• **Information supplied**
----------

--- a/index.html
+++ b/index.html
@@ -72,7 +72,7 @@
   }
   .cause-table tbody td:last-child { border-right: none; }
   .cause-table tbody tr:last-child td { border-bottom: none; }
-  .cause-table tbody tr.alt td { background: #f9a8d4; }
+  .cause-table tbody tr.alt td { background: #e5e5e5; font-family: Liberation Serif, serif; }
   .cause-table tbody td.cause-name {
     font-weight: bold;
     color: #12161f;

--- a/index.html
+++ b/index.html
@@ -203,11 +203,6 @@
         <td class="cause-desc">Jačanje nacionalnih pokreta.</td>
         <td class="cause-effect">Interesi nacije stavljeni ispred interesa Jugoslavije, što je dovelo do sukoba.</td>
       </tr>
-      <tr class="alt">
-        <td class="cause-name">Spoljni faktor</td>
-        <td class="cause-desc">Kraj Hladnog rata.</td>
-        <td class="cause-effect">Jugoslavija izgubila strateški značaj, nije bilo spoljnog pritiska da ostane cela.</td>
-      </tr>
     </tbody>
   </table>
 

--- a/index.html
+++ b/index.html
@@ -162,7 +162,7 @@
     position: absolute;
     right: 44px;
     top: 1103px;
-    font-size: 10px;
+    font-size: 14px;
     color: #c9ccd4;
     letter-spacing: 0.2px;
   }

----------

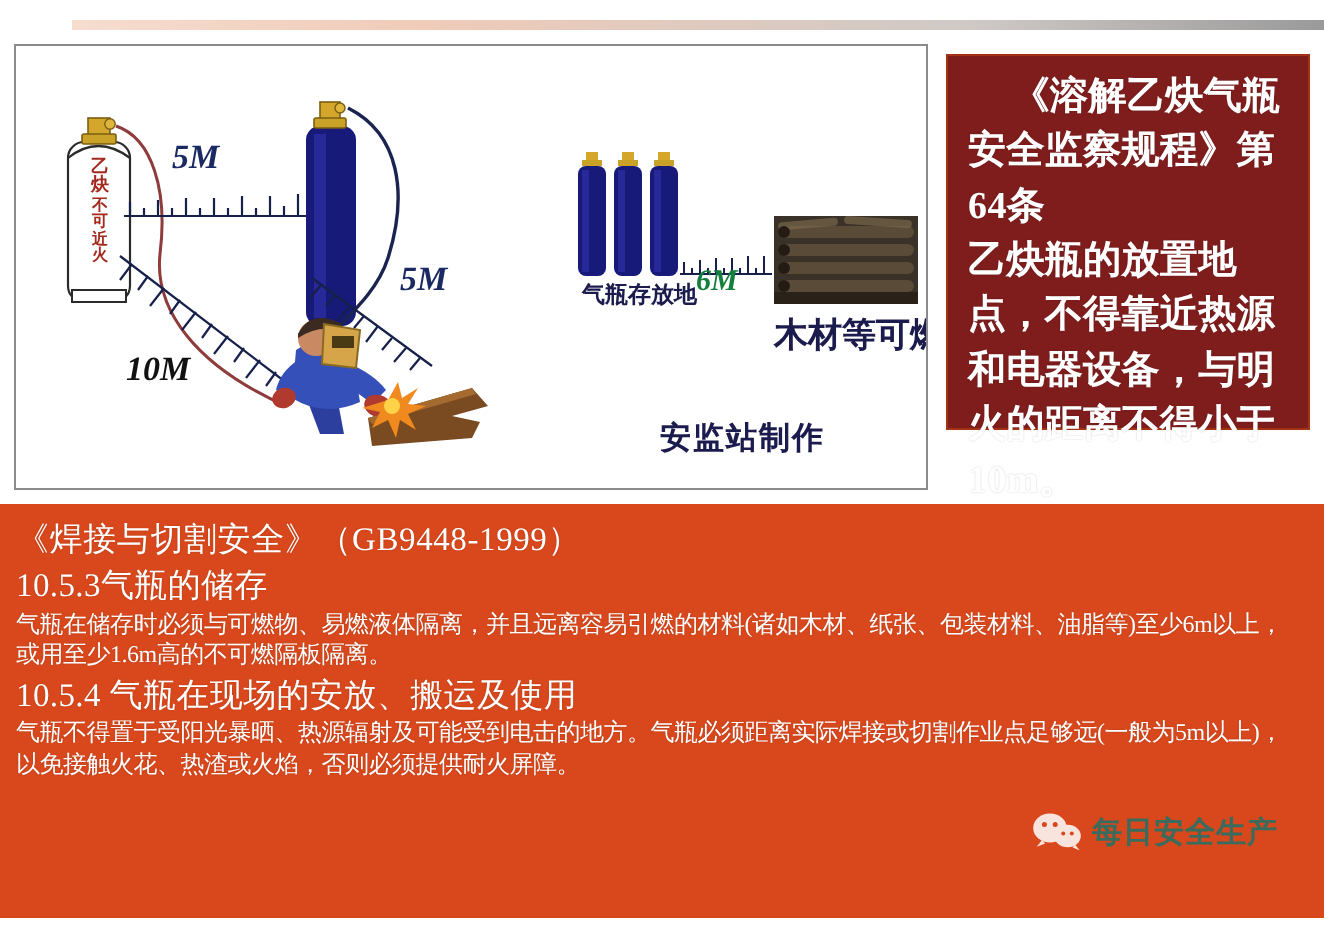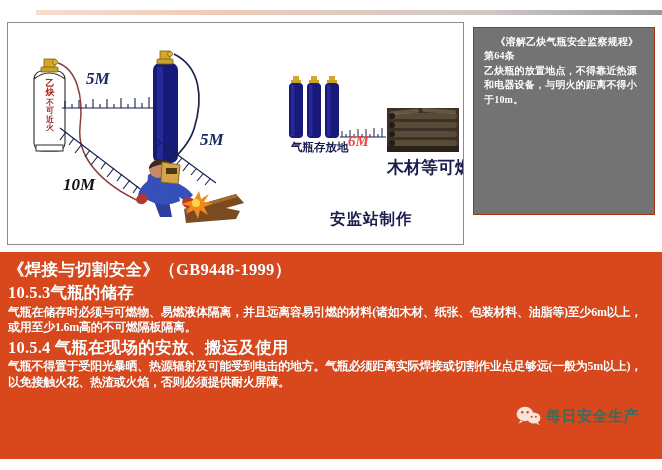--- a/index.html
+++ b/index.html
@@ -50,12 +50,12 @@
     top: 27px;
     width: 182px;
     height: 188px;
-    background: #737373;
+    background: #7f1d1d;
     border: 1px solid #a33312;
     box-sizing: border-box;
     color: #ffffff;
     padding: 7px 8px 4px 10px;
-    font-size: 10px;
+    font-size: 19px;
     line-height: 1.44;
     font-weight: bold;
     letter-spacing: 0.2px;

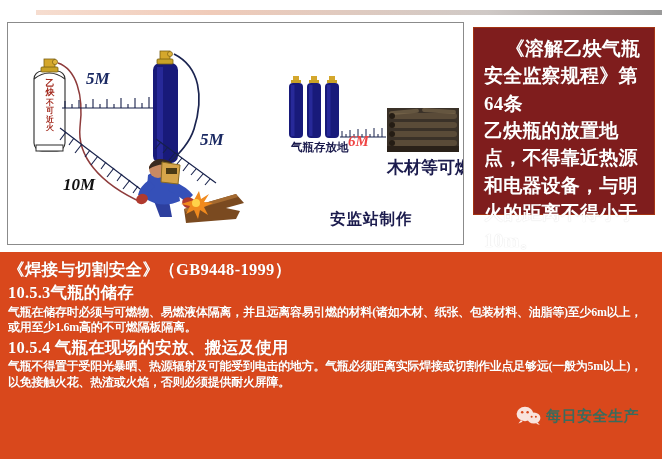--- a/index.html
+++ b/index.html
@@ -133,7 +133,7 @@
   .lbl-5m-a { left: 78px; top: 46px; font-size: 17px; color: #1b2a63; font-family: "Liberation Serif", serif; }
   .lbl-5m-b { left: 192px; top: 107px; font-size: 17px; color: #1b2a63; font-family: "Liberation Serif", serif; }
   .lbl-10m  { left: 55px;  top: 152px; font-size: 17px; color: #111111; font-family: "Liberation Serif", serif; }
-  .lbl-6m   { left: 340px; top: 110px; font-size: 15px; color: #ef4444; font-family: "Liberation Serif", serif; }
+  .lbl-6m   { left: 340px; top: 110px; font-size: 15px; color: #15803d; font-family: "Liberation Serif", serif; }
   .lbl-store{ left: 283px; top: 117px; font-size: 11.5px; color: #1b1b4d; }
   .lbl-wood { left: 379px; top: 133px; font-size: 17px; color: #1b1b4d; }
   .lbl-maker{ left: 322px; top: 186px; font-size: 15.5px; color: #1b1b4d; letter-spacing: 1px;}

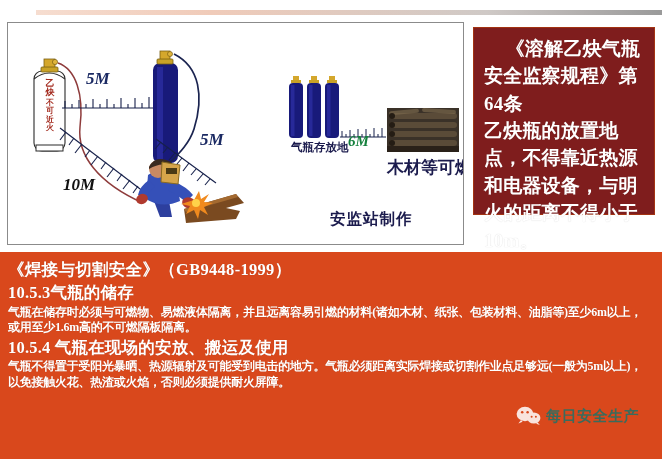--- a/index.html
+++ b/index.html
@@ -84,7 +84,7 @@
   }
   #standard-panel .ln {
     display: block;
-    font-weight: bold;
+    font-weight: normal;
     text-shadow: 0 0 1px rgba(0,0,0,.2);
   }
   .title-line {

----------

• **Task description**
Look above for the line containing "padding: 7px 8px 4px 10px;" and the line containing "379px; top: 133px;", then reproduce both and everything between them exactly, pictures omitted.

• **Answer for the task**
     padding: 7px 8px 4px 10px;
-    font-size: 10px;
+    font-size: 19px;
     line-height: 1.44;
     font-weight: bold;
     letter-spacing: 0.2px;

--- a/index.html
+++ b/index.html
@@ -133,7 +133,7 @@
   .lbl-5m-a { left: 78px; top: 46px; font-size: 17px; color: #1b2a63; font-family: "Liberation Serif", serif; }
   .lbl-5m-b { left: 192px; top: 107px; font-size: 17px; color: #1b2a63; font-family: "Liberation Serif", serif; }
   .lbl-10m  { left: 55px;  top: 152px; font-size: 17px; color: #111111; font-family: "Liberation Serif", serif; }
-  .lbl-6m   { left: 340px; top: 110px; font-size: 15px; color: #ef4444; font-family: "Liberation Serif", serif; }
+  .lbl-6m   { left: 340px; top: 110px; font-size: 15px; color: #15803d; font-family: "Liberation Serif", serif; }
   .lbl-store{ left: 283px; top: 117px; font-size: 11.5px; color: #1b1b4d; }
   .lbl-wood { left: 379px; top: 133px; font-size: 17px; color: #1b1b4d; }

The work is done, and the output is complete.